(Web interface edit records)

──────

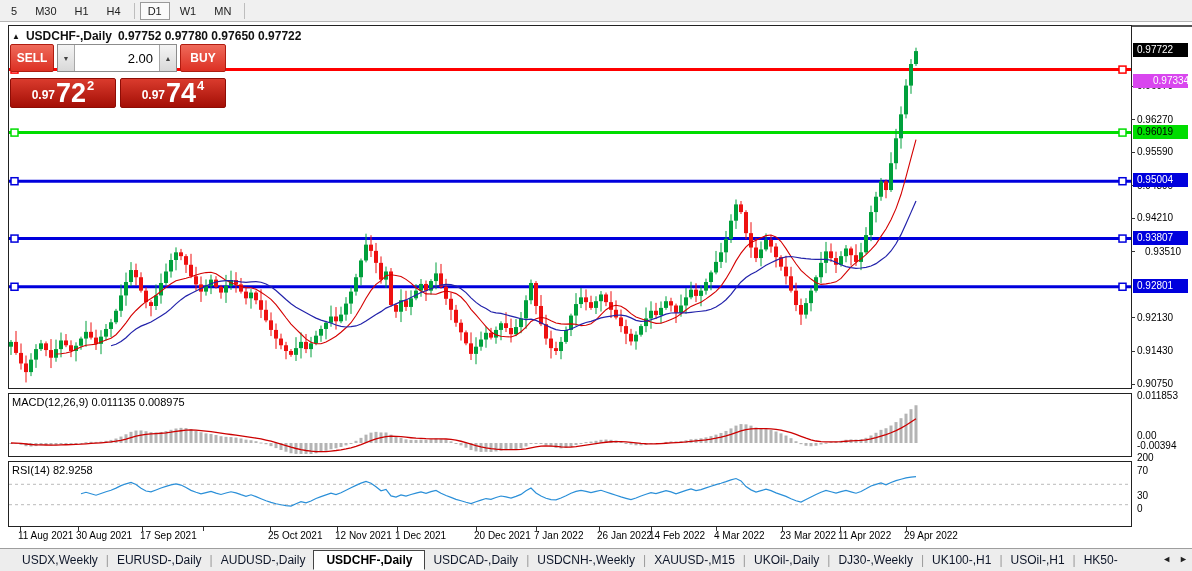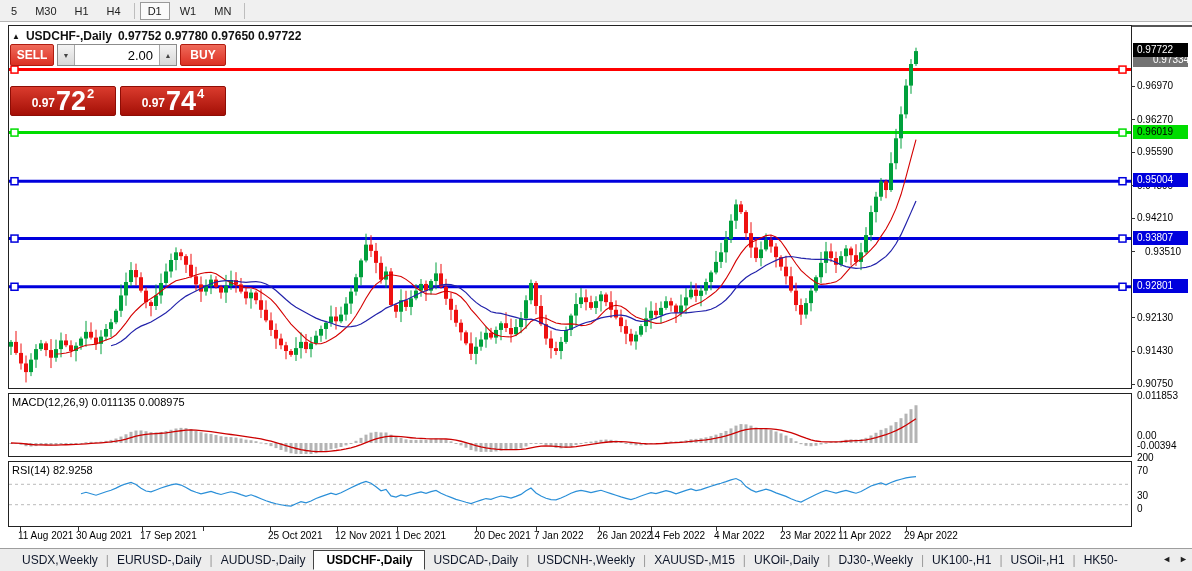"SELL" .trade-row { height: 22px -> 28px }
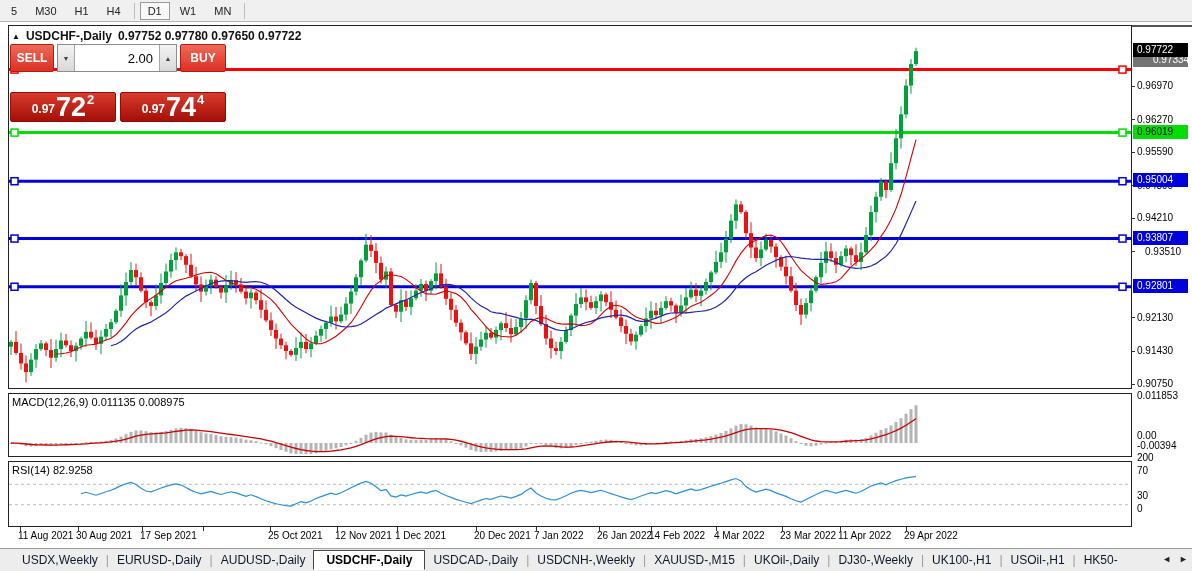"0.97334" div.ax-box { background: #737373 -> #d946ef; top: 31px -> 52px }
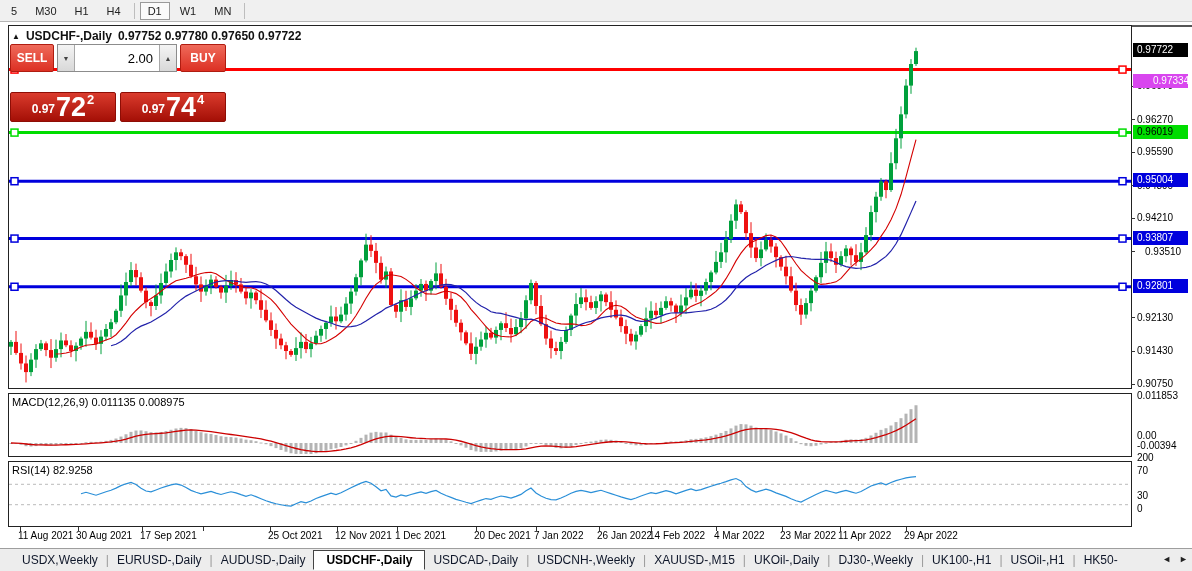"0.97" .price-row { margin-top: 20px -> 6px }
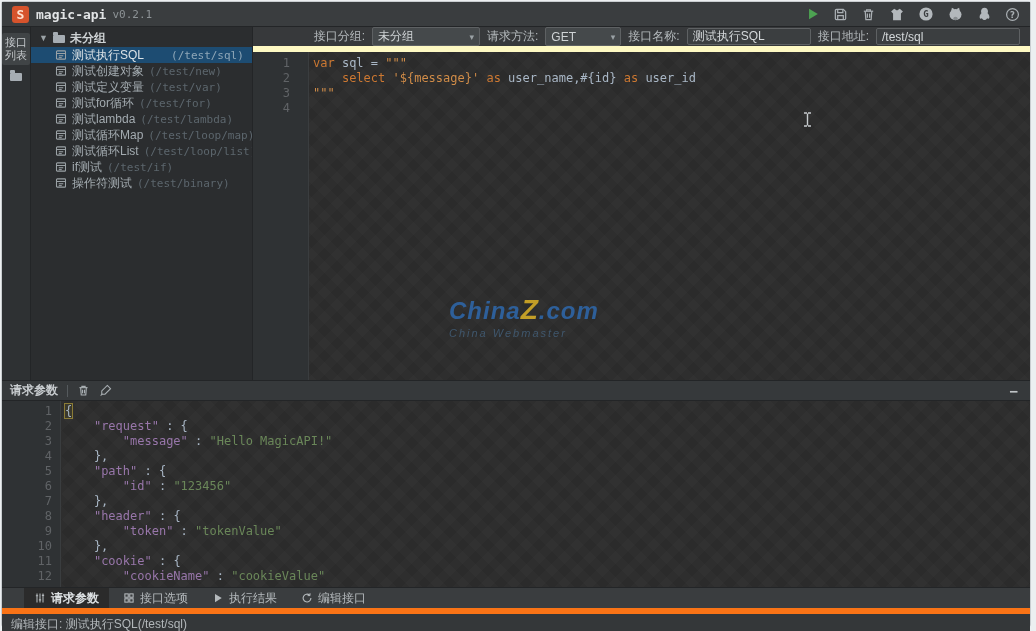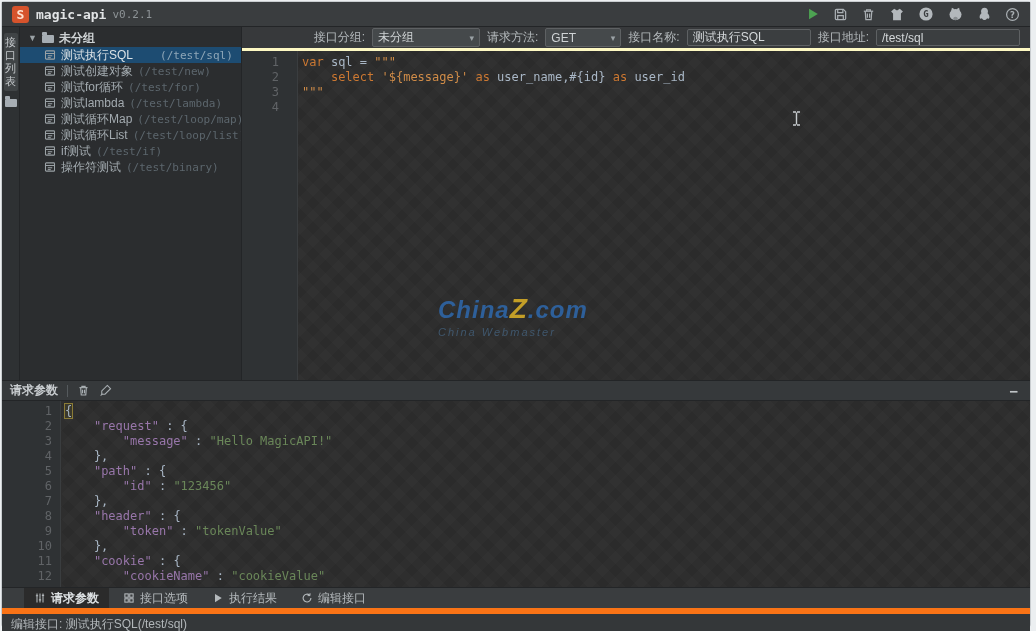"接口列表" .vtab { width: 14px -> 28px }
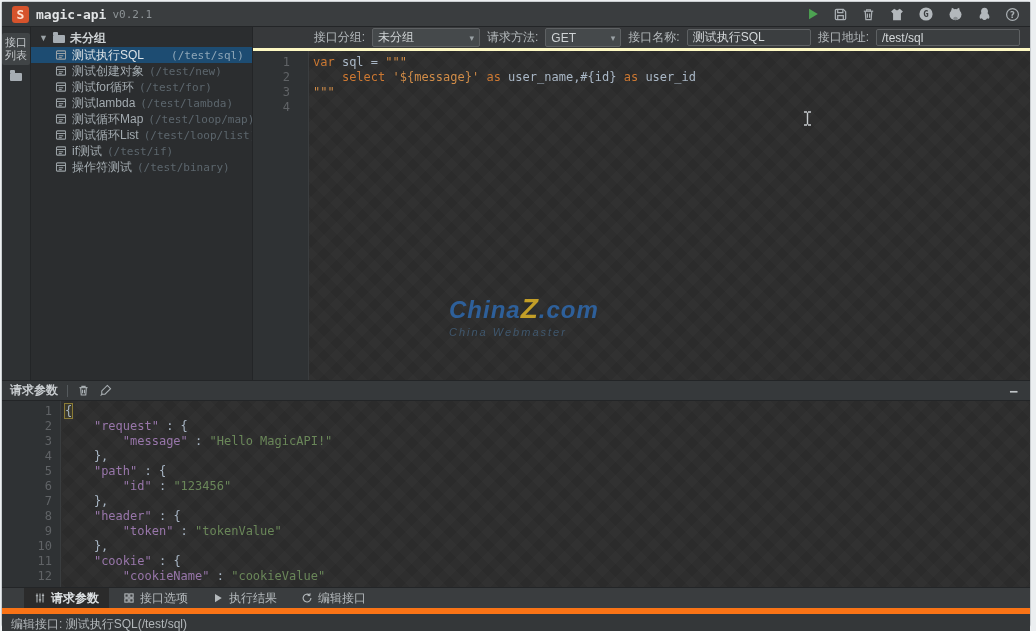"接口分组:" .tbar { border-bottom: 3px solid #fef9c3 -> 6px solid #fef9c3 }
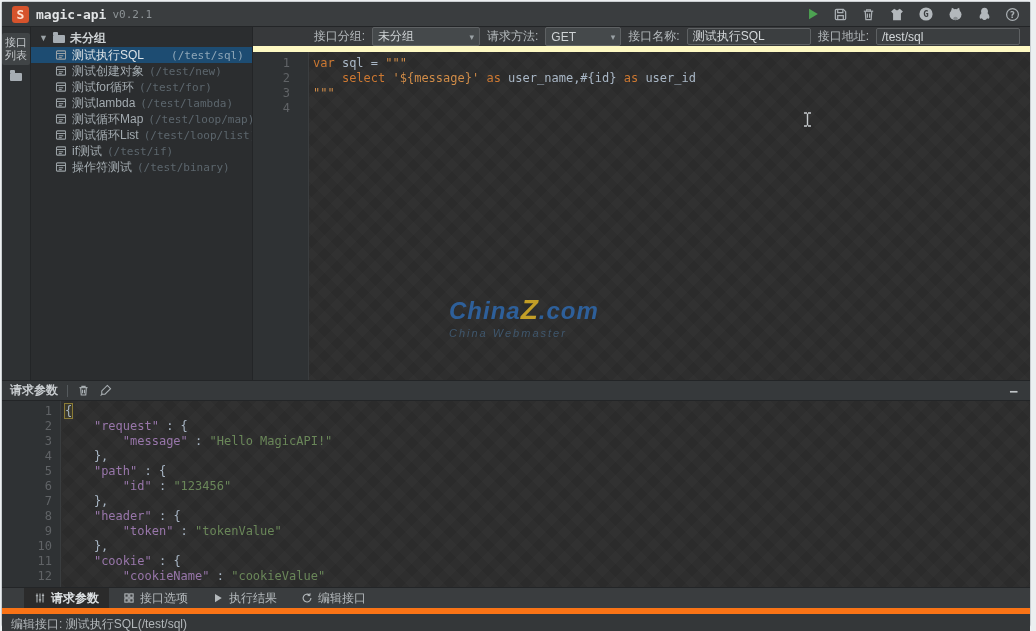"测试定义变量" div.titem { html: none -> <div> <svg> <rect></rect> <path></path> <path></path> <path></path> </svg> <span>测试定义变量</span> <span>(/test/var)</span> </div> }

──────

**Problem description:**
Output a verbatim copy of the entries and skip the pictures.

**Result for this task:**
"SELL" .trade-row { height: 22px -> 28px }
"0.97334" div.ax-box { background: #737373 -> #d946ef; top: 31px -> 52px }
"0.97" .price-row { margin-top: 20px -> 6px }
"接口列表" .vtab { width: 14px -> 28px }
"接口分组:" .tbar { border-bottom: 3px solid #fef9c3 -> 6px solid #fef9c3 }
"测试定义变量" div.titem { html: none -> <div> <svg> <rect></rect> <path></path> <path></path> <path></path> </svg> <span>测试定义变量</span> <span>(/test/var)</span> </div> }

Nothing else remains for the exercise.